The validity of our abuse is constantly questioned in the black community. Black women have been the victims of every form of abuse since the beginning of time. Sexual abuse towards black women and young black girls is an epidemic and the statistics are alarming. Consider this…
- 60% of black girls have experienced sexual abuse at the hands of black men before reaching the age of 18, (Black Women’s Blueprint).
- 1 in 4 black girls will be sexually abused before the age of 18. (Stone, R.D., No Secrets, No Lies: How Black Families Can Heal from Sexual Abuse,)
- Thirty percent of black women with documented histories of childhood sexual abuse were sexually assaulted in adulthood. (Siegel & Williams, Risk Factors for Sexual Victimization of Women, Violence against Women 9,)
- 29% of African American women and 12% of African American men reported at least one instance of violence from an intimate partner.
- Black women comprise 8% of the U.S. population but in 2005 accounted for 22% of the intimate partner homicide victims and 29% of all female victims of intimate partner homicide.
- For every black woman who reports a rape, at least 15 do not report (Bureau of Justice Statistics)

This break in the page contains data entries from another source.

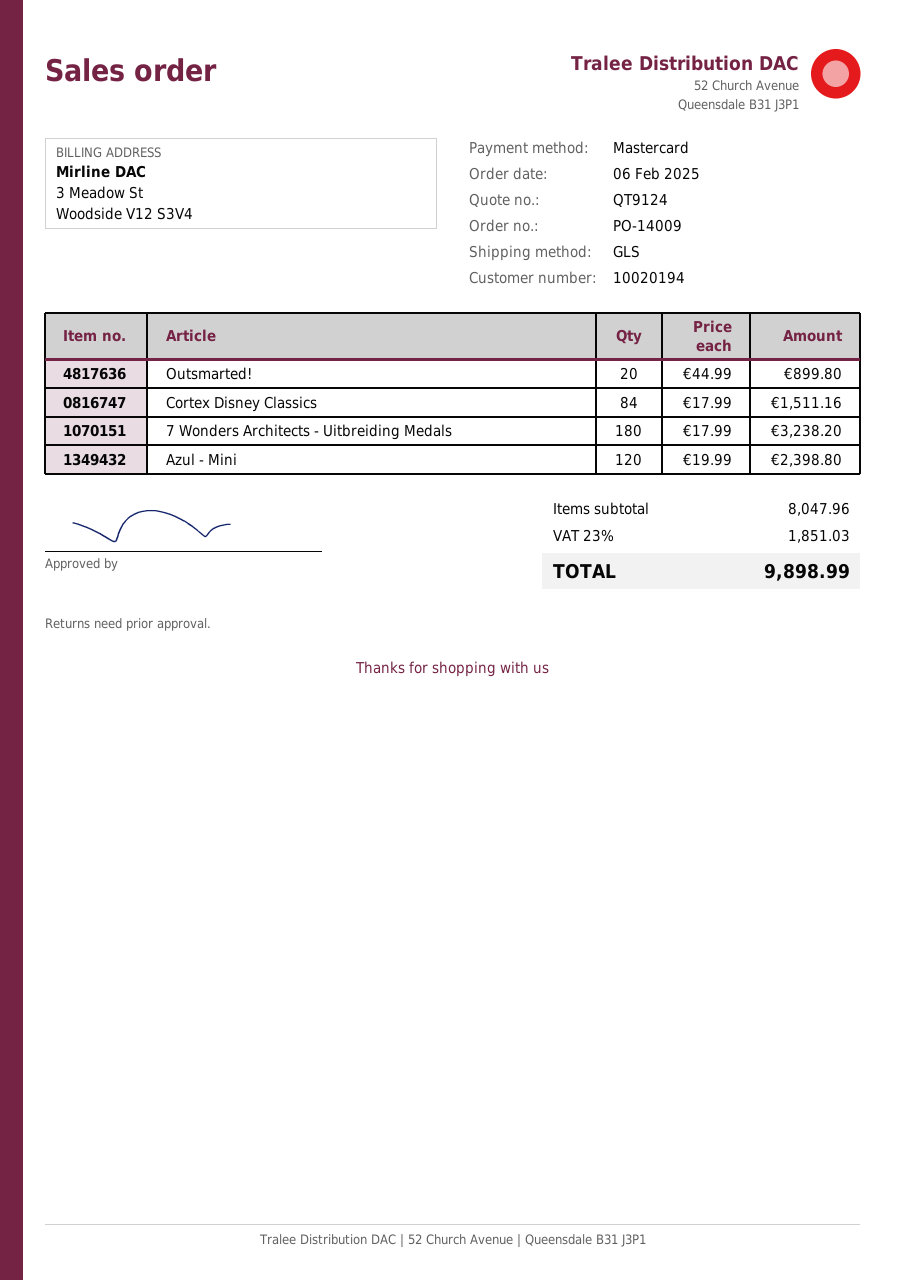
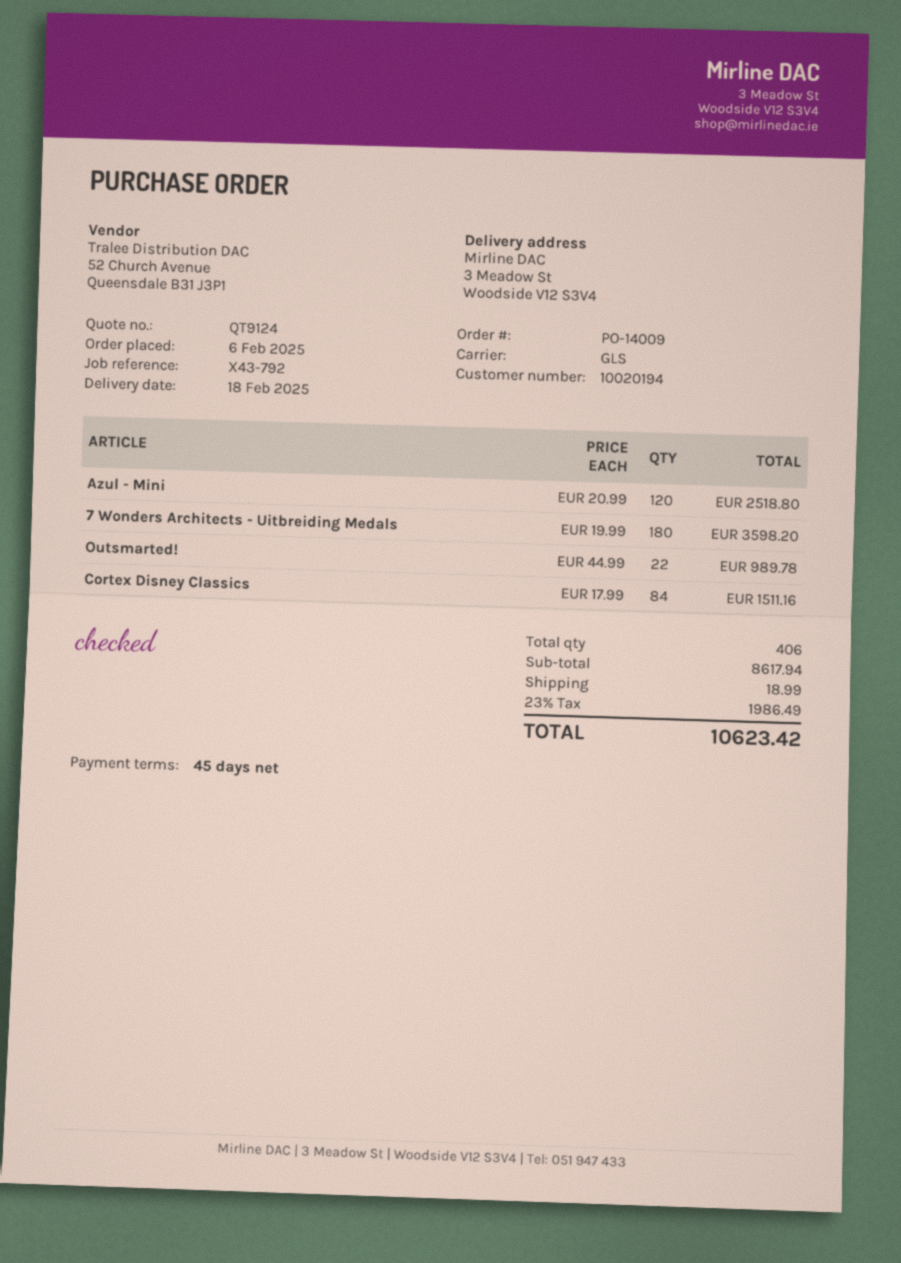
Outsmarted!: 20 x 44.99 = 899.80 -> 22 x 44.99 = 989.78
7 Wonders Architects - Uitbreiding Medals: 180 x 17.99 = 3238.20 -> 180 x 19.99 = 3598.20
Azul - Mini: 120 x 19.99 = 2398.80 -> 120 x 20.99 = 2518.80
subtotal: 8047.96 -> 8617.94
shipping: none -> 18.99
tax: 23% = 1851.03 -> 23% = 1986.49
total: 9898.99 -> 10623.42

It’s the story of lost innocence and black girls whose childhoods were robbed of them, their words filled with pain and trauma fall on deaf ears in our own community. Picked apart and judged by those who are supposed to protect us. Abusers find refuge in our silence because they know they won’t be held accountable for their actions. Victims violated repeatedly by their abusers and by a community that doesn’t value or protect them. Young black girls and Black Women are forced then to become their own alchemists, searching for healing and understanding but lacking the tools to heal from an unimaginable trauma. And you wonder why our smiles begin to fade and our exteriors harden…It’s our new armor because our world becomes different. We’re trying to shield ourselves because we were left…unprotected. -D. Sanders (From the Blog Post, "She Said....She Said")
Today, I bring you, Survivor, Tierra Clark, who bravely and courageously chose to share her story.
My name is Tierra. Here's my story. At the age of 12, my father left my mother and I became withdrawn. My mother didn't want to listen to me so she sent me to a Mental Institution at the age of 12. That's when the tornado of life came in like a flood. I was diagnosed with bipolar, PTSD, depression, and personality disorders at different stages of my life. My mom would send me to the institution when she grew tired of dealing with me. All I wanted was her love. I have been institutionalized over 50 times and she would leave me there sometimes for a month. They put me on different medicines that almost killed me. From then my family saw me as a disgrace, so I was on my own. I was gang-raped at the age of 15. I was raped by boyfriend at the age of 16. Then I got myself into a domestic violence relationship recently that almost cost me my life. I have endured physical, sexual, and emotional abuse. To deal with the pain, I became a cutter because I needed to release the pain I felt inside. I tried so hard to connect to my family but it didn't happen. I remember leaving and no one would ever check up on me. I remember being scared because I would have to walk around at night to find a safe place to sleep. I was homeless until my mentor took me in last October. I haven't had stability since the age of 12. I never considered myself beautiful and still struggle with that. I used to feel like I had to give up my body freely to belong because I was tired of people taking things from me. I was extremely depressed and even tried to commit suicide. I just couldn't take the pain any longer. Thankfully, I was unsuccessful and proceeded to get the help and therapy I needed. I lost everything but I refuse to give up. I"m still going.
Despite these hardships, I graduated from high school. I am a published author and a spoken word artist that speaks life. I am a mentor to youth and I go out to speak to youth across the city. I am enrolled in college pursuing my degree. Sometimes it's hard to go through all this alone and still try to keep my head up. At the end of the day, I believe God and I know He has something better than this. I tell my story because it’s through my life, someone will know they too can make it. I fought to get here, I prayed to get here, I cried to get here; so no matter what I face, I can't give up. Someone is depending on me to be a voice that they can't muster up. I have been thru Hell, but with God, my hard work, and my support team, I am determined to be who I am called to be. I submit whole heartily to my Destiny.
I am finding my strength that my scars built with the marks of victory of what you just read because I am more than my story.